Introductory Programming — Avoid Letting Students Pick up Bad Habits

Mark Lewis
5 min readOct 29, 2022

--

One of my strongly held beliefs about teaching people to program is that you should not only strive to instill good habits but also try to avoid having students pick up bad ones. This rule isn’t just significant for programming. The general rule that unlearning things is hard applies to pretty much everything. A few experiences have led me to hold this belief so strongly. I wanted to write this quick post describing them.

The first one had nothing to do with Computer Science. My High School Physics teacher, James (Jim) Chapman, gave all the students in Physics 1 a multiple-choice pre-test of basic physics during the first week of class. As the test was multiple-choice, random guessing would have produced a score of something like 25%. What Jim found year after year was that students consistently scored below that. The test had wrong answers that were specifically put there based on common misconceptions people have about Physics, and most students held those misconceptions. Jim said his biggest challenge in Physics 1 wasn’t teaching the Physics concepts. It was getting students to unlearn the various misconceptions they held about Physics.

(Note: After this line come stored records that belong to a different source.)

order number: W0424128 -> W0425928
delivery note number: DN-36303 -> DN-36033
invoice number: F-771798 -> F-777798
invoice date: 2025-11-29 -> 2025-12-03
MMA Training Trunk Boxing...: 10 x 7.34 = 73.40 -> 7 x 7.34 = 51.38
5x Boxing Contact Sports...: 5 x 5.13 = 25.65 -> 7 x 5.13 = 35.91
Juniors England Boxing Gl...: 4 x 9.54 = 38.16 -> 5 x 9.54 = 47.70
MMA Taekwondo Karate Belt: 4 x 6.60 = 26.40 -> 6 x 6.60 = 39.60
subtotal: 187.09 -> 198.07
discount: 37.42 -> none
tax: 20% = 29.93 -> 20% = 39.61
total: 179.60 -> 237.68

That was Physics, not Computer Science or programming, but an experience I had early in my teaching career convinced me that it also applies to programming in the form of bad habits. Unlike Physics, students don’t pick these things up from their normal daily experience. Instead, they pick them up during their first programming experiences, whether in classes or on their own. Especially in the classroom, we should do what we can to help prevent this.

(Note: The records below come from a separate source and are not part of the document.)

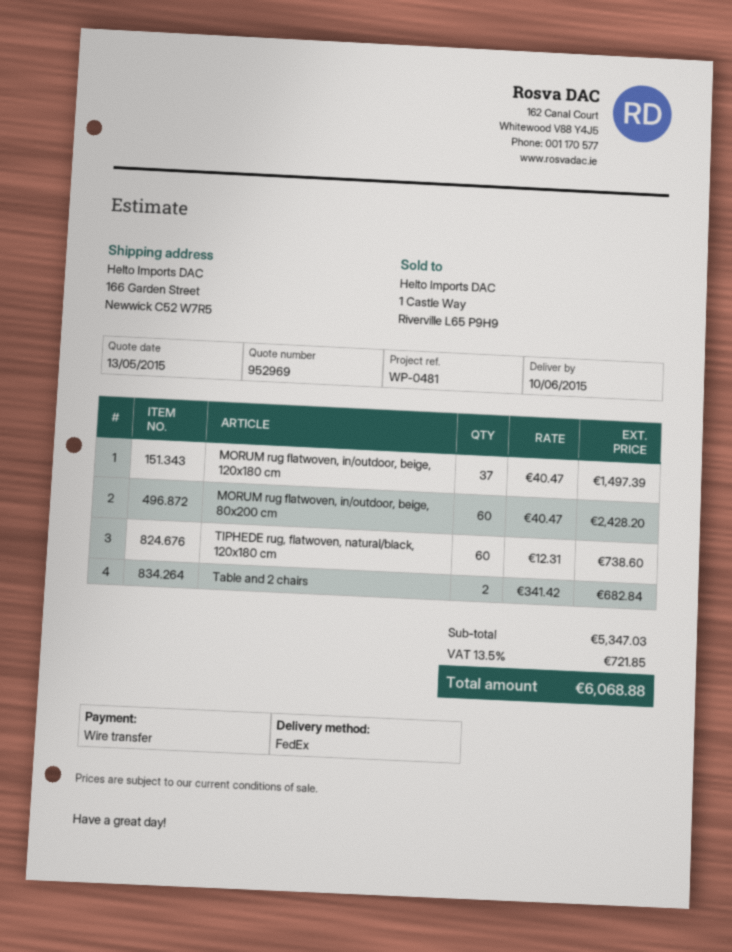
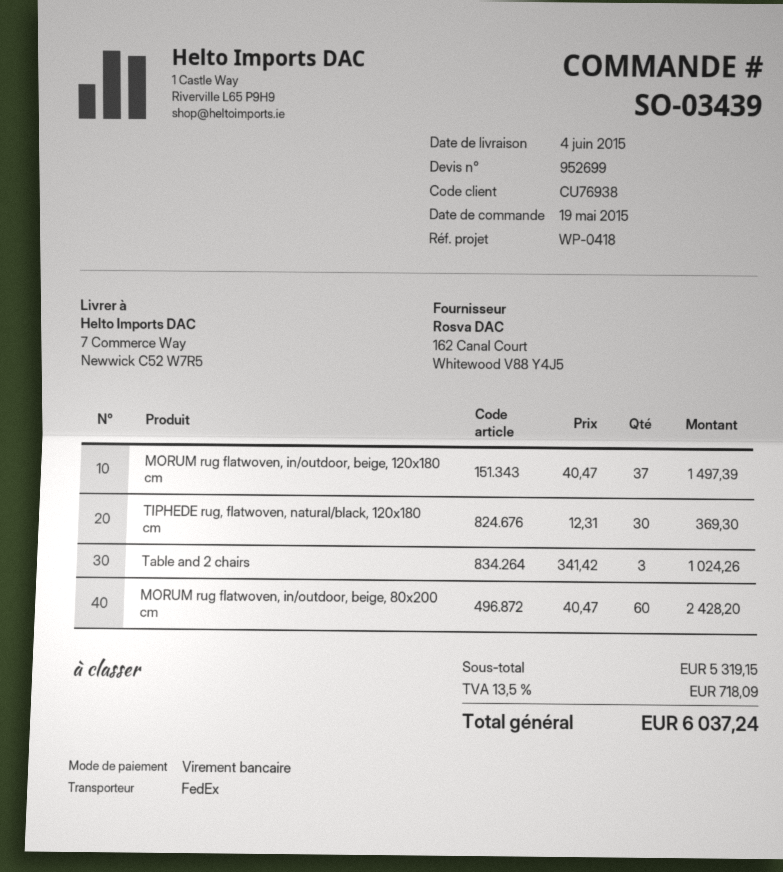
quote number: 952969 -> 952699
delivery date: 2015-06-10 -> 2015-06-04
reference: WP-0481 -> WP-0418
ship to: 166 Garden Street, Newwick C52 W7R5 -> 7 Commerce Way, Newwick C52 W7R5
TIPHEDE rug, flatwoven, natural/black, 120x180 cm: 60 x 12.31 = 738.60 -> 30 x 12.31 = 369.30
Table and 2 chairs: 2 x 341.42 = 682.84 -> 3 x 341.42 = 1024.26
subtotal: 5347.03 -> 5319.15
tax: 13.5% = 721.85 -> 13.5% = 718.09
total: 6068.88 -> 6037.24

In my first few years of teaching, I had a very bright student in my CS1 course who was a capable programmer. The catch is that all of this programming experience was with line-numbered BASIC. He had done it for years and was good at it, which was the problem.

For those who have never seen or used line-numbered BASIC, it had a simple syntax and was popular for teaching/learning back in the 1980s. As the name implies, every line was numbered, and by default, they were executed in order. The main control structure was a GOTO, which would cause execution to jump to another line. (There was also a GOSUB that would keep track of where the call had come from so you could return to it.) There were no functions. There were no blocks of code defining scope. Everything was global, and you controlled execution by conditionally or unconditionally jumping to various points in the program. It is worth noting that the first examples in the Wikipedia entry for Spaghetti Code are in line-numbered BASIC. There is a good reason for that. Large programs written in line-numbered BASIC inevitably became spaghetti.

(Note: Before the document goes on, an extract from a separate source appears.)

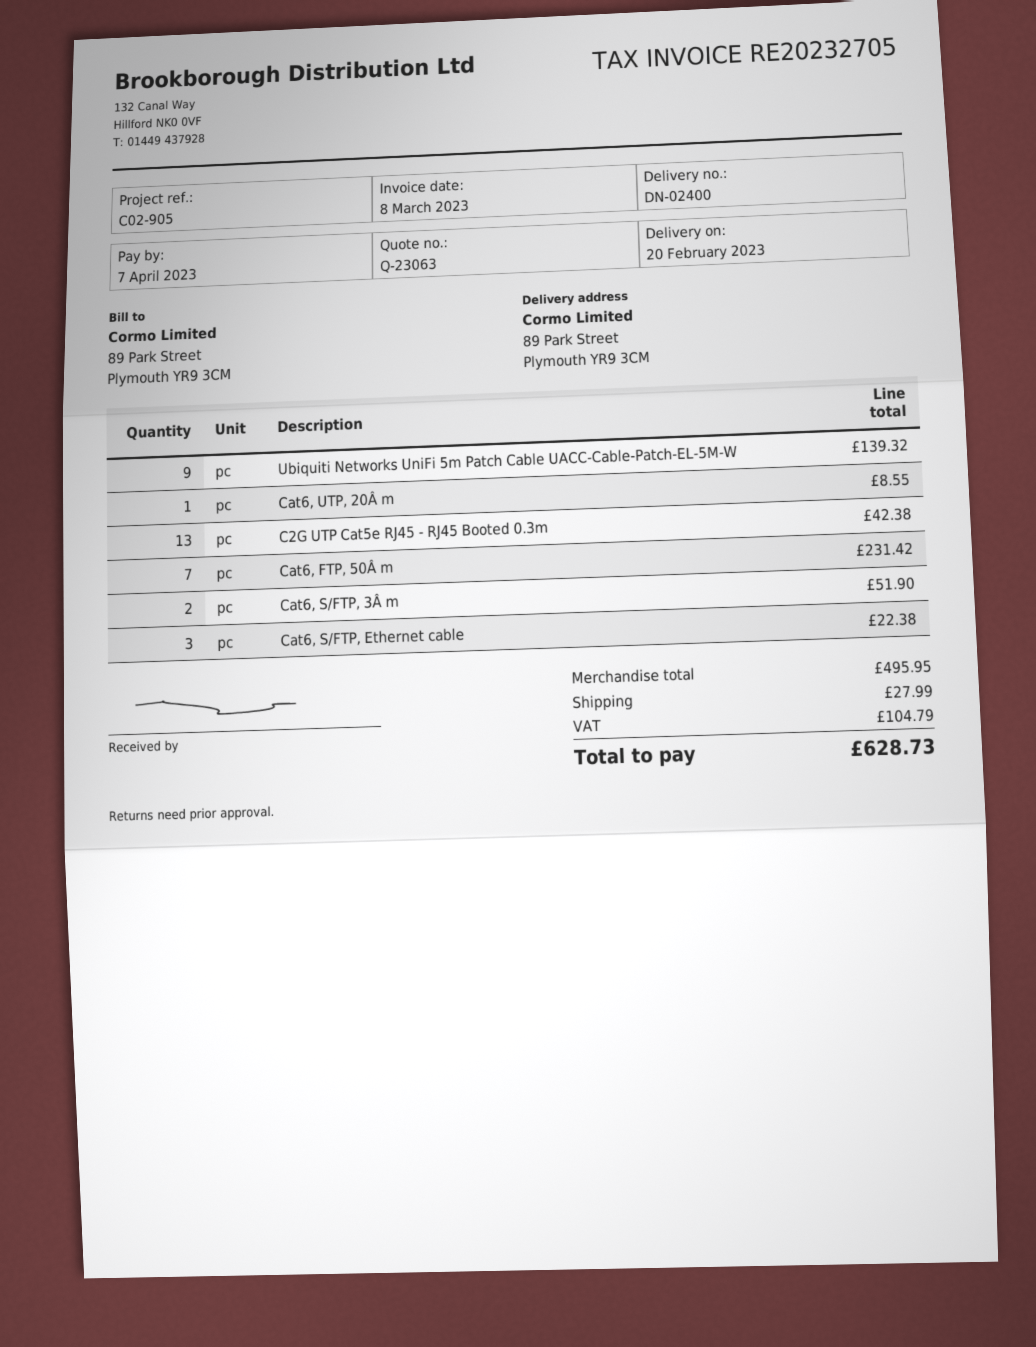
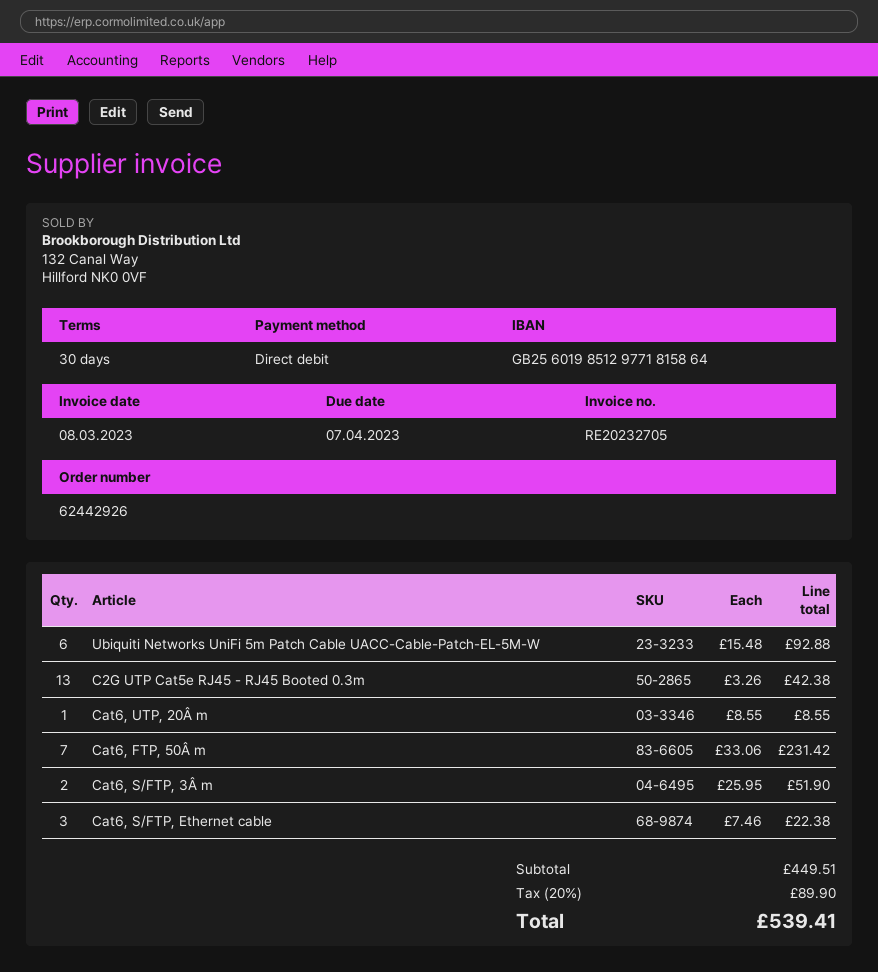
Ubiquiti Networks UniFi 5m Patch Cable UACC-Cable-Patch-EL-5M-W: 9 for 139.32 -> 6 for 92.88
subtotal: 495.95 -> 449.51
shipping: 27.99 -> none
tax: 104.79 -> 89.90
total: 628.73 -> 539.41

So how did being good at line-numbered BASIC impact my student? He had a lot of experience writing code in a single mass. He saw no need for functions. He saw no need for limiting scope or breaking problems down. I could tell him that he should break his code into functions, limit scope, make constant actually be constants, make things private, etc. But he didn’t see a reason for it because, for nearly every problem he encountered in his first 2–3 semesters, he could solve it with hacky, spaghetti code. It wasn’t possible to get him to unlearn his bad habits until he got to a point where the projects got big enough that he could see how his normal style wasn’t going to work. He missed a lot of learning during that time. He could have been building good habits, but instead, he clung to the bad ones.

Note I’m not condemning this student. When I reflect, I was the same way. I, too, learned to program using line-numbered BASIC (and a little LOGO). I, too, got good at it. I wrote programs with thousands of lines of spaghetti that were impossible to maintain. When I moved on to Pascal and C, I maintained that style. When people told me I should use a different style, I also resisted it because I could solve things in the style I started with. That is what was natural to me.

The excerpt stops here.